> _Aim of the task_: A verbatim copy is needed of the lines below from the one containing "top: 38px ->" up to and including the one containing "border-radius: 9px ->", excluding pictures.

> _Material provided_:

┌──

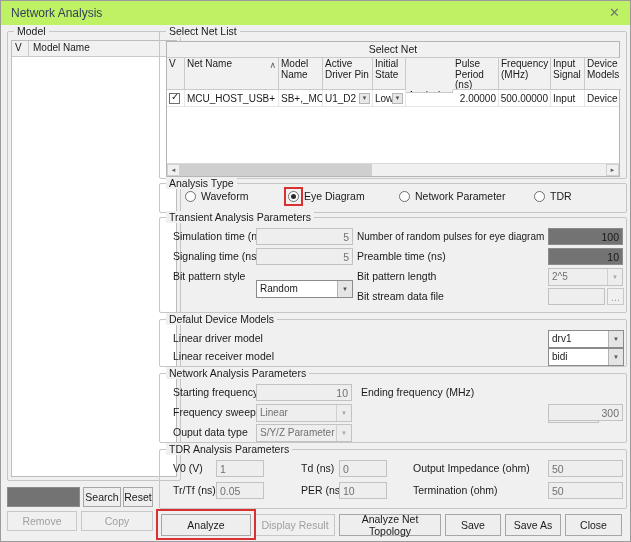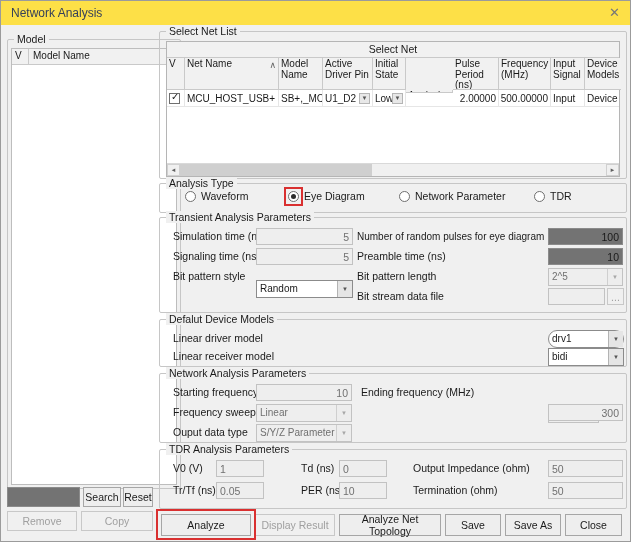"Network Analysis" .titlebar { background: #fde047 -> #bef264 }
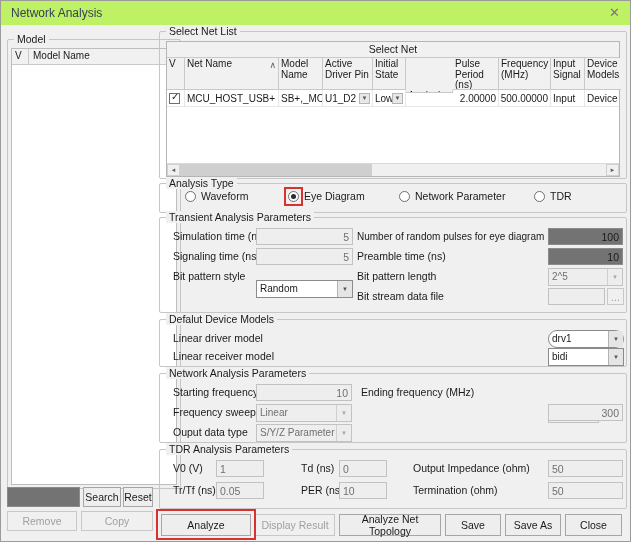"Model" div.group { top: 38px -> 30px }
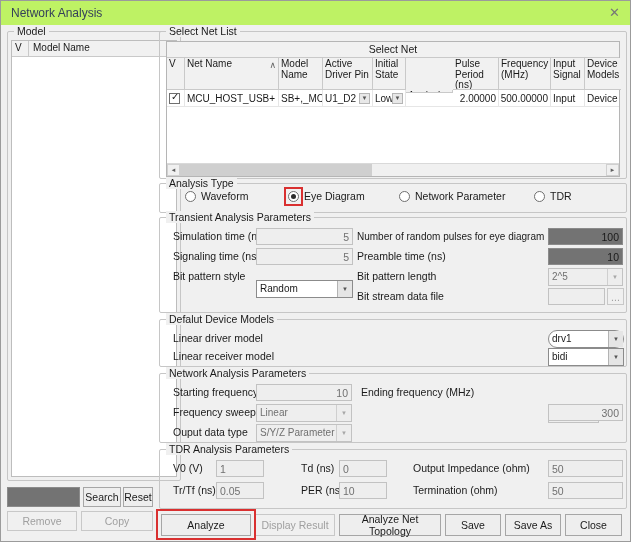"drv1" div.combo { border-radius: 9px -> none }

└──
┌──

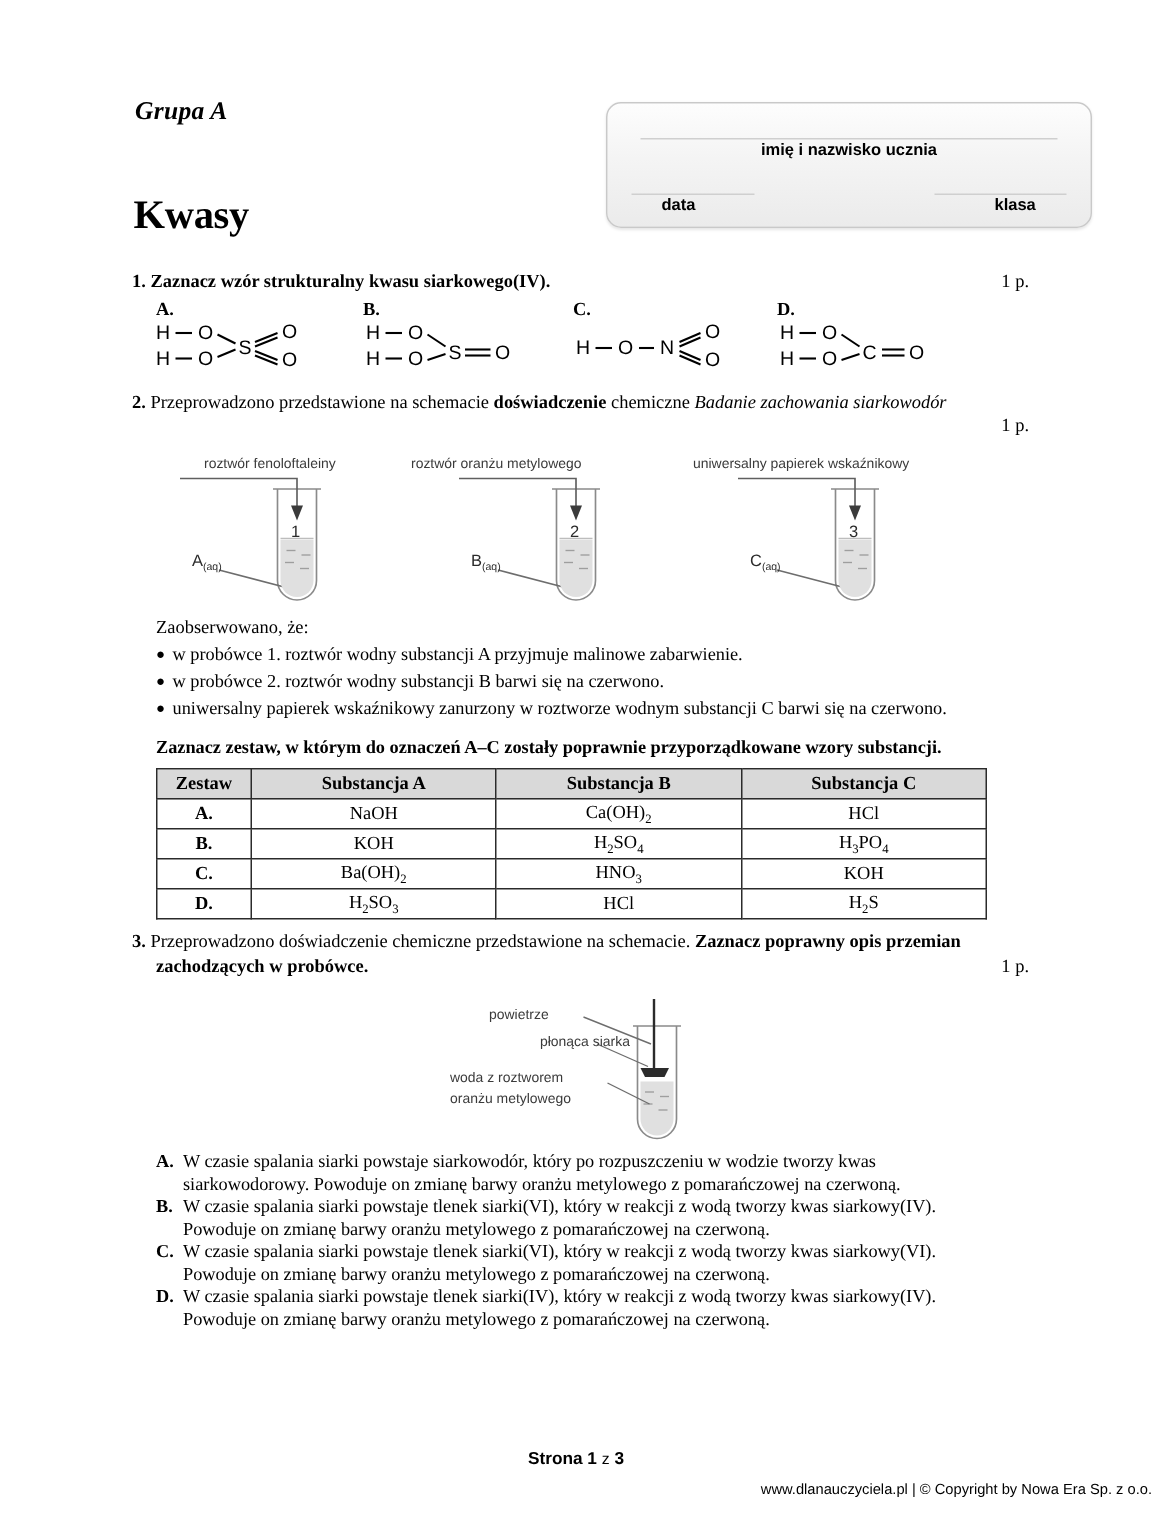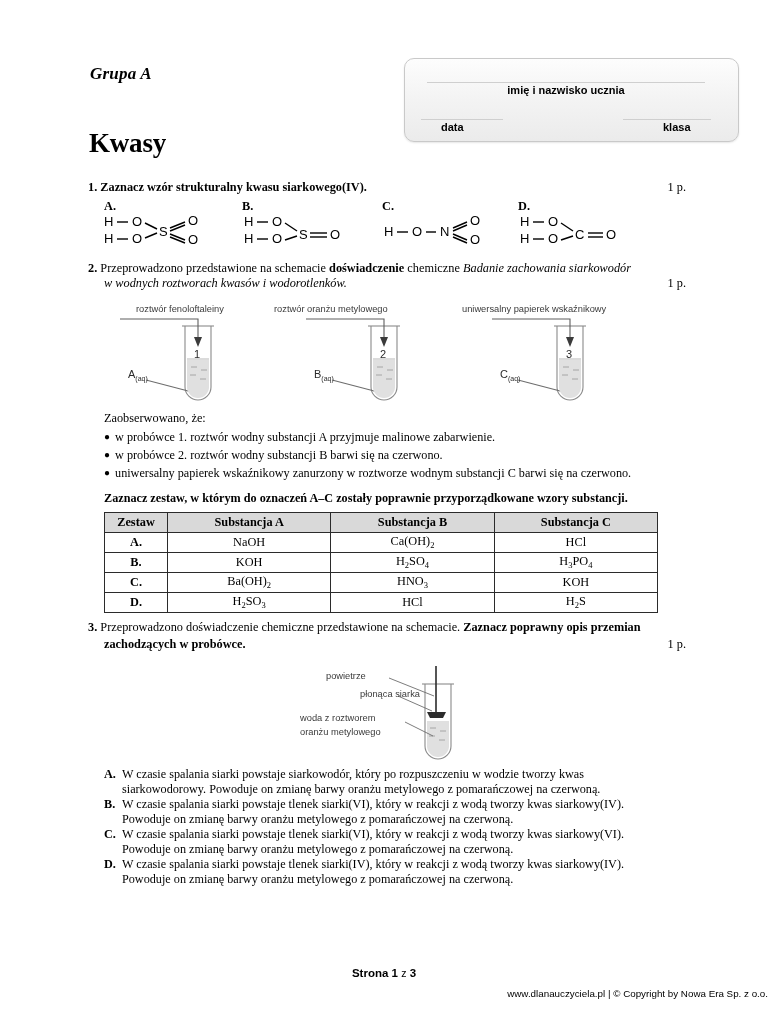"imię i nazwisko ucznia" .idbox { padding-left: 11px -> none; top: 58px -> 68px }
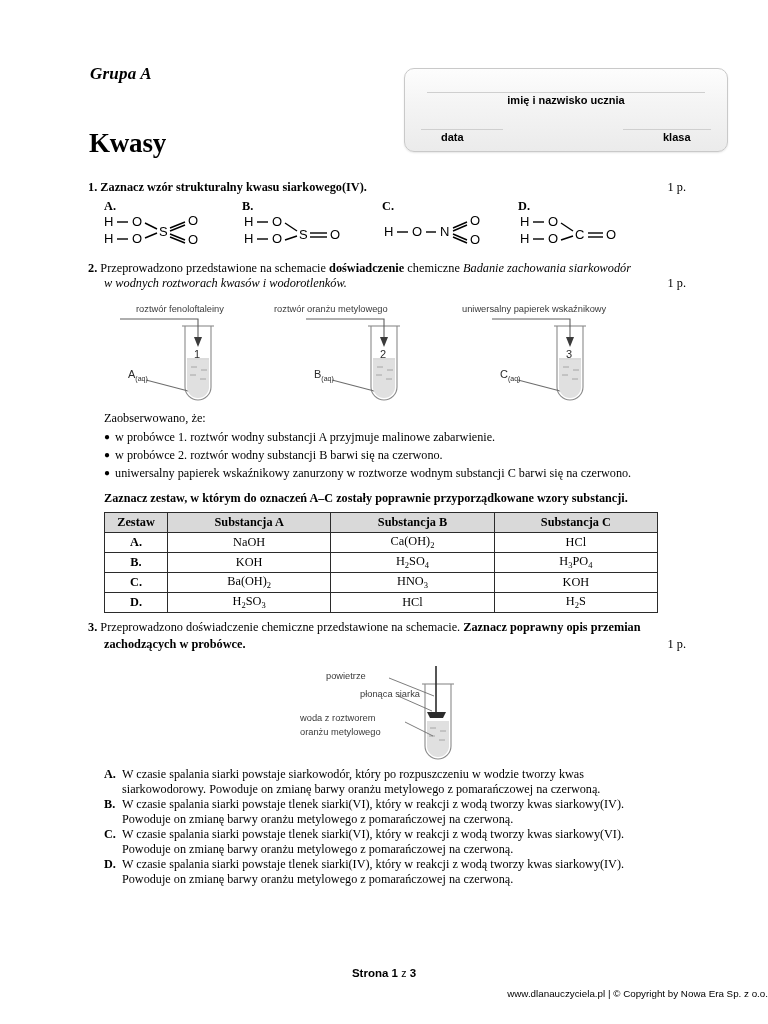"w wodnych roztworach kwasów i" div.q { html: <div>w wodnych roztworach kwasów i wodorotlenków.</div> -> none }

└──

> _Exercise answer_:
"Model" div.group { top: 38px -> 30px }
"drv1" div.combo { border-radius: 9px -> none }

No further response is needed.